Like other software professionals, however, Wysopal said that Al-Khabaz’s prospects in the field are good.

“He obviously has the aptitude to do testing and investigation. These kind of people right out of college are the kinds of people we want to hire.”

10 Comments

  1. Simonelis is talking bullshit. You are not living in the dream world, and you are now known by everyone on earth reading this article as incompetent, stupid or both when it comes to teaching CS to anyone.

    Al-Khabaz’s work in pursuing the security hole is exactly the kind of skill set that is required to be a successful software security professional in today’s market : confirmed.

    Simonelis : bullshit talk not in sync with reality.

  2. Al-Khabaz’s work would be considered required coursework in the master’s programme provided by the Kerckhoff’s Institute (http://www.kerckhoffs-institute.org/). Methinks Dawson College’s CS faculty are not a little off the mark, but rather have decided to be on another planet entirely.

  3. Those who can’t do, teach. I’m very qualified to teach C.S. in a college environment but I won’t do it because 1) it would be a notable cut in pay from my current job in enterprise I.T., and 2) people like Simonelis. Both my parents taught in college and it is filled with small-minded people who are set in their ways and are on power trips. They get away with things that would get them fired if they were out in the real world. Al-Khabaz should just leave Dawson behind and go make tons of money doing what he has proven he knows how to do well: Be better at I.T. than Simonelis.

  4. Look at Simonelis “web site”.

    http://dc37.dawsoncollege.qc.ca/compsci/asimonel/

    It’s barely 1995 “web skillz”. This is what passes as a CompSci professor, but worse as the department chair of CompSci? Even a complete noob could create something that at least looks like vintage 2001.

    No one picked up on the fact that the guy kicked out is Arab. Wanna bet Simonelis has “issues” with non-white people? The guy is probably a racist.

  5. I feel the need to defend Dawson since I work there. Only one side of the story has come out. For legal reasons, the college can’t comment on what has happened. Their hands are tied while Al-Khabaz is courting the media as much as he can.

    “The hostile reaction of the Dawson administration to Al-Khabaz’s work is indicative of a culture gap between the academic study of computer science and the practical reality of writing and deploying software today.”

    This is the nature of education generally and I’m surprised people still make it an issue. Would you go up to your grade 2 teacher and thank her for teaching you how to multiply? Like, hey, thanks, learning that 2 + 2 = 4 really changed my life and I use that equation all the time!

    School is about teaching two things: yes, some content, two, and most importantly, tools that allow you to keep learning.

    There are people at Dawson who are getting death threats over this–that’s hardly the response of a responsible group of young people.

  6. Well, according to those facts publicly available on the internet, Al-Khabaz was *not* expelled for hacking.
    He hacked once, told about it, and was told by Dawson to stay off that system. Fine up to here, no expulsion.
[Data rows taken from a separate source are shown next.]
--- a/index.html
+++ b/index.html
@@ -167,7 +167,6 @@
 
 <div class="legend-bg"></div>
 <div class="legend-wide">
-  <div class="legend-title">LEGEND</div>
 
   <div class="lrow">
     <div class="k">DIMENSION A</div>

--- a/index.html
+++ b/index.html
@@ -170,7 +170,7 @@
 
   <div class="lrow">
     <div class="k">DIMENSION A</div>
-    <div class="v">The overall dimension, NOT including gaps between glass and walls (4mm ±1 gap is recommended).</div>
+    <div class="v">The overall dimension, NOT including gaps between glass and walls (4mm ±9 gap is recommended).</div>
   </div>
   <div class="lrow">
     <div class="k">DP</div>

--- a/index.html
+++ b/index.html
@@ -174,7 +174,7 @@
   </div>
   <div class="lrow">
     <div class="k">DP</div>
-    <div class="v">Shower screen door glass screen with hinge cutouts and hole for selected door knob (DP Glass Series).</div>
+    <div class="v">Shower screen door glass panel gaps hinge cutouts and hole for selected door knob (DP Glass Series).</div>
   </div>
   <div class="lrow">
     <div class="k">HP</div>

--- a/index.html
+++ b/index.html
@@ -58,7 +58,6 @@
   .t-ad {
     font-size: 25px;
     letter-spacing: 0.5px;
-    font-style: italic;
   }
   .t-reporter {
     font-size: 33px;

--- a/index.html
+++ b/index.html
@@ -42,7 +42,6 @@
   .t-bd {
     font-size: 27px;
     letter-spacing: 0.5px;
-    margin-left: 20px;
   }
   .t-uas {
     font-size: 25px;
    Then, against all orders, he hacked the system again. And this – ignoring the express order to stay away – got him expelled, and rightly so (probably, depends on what was the announced penalty for disobeying that stay-away-order).

    And this “Arab” thing: There is a large “politically correct” understream, in Canada even more than in Europe and certainly more than in the U.S., to give “Arabs”
    privileges above those of the “standard” (you now what I mean) population. Why? What for?

    Would there have been the same amount of help by third persons, if the student was “just” white, christian or jewish?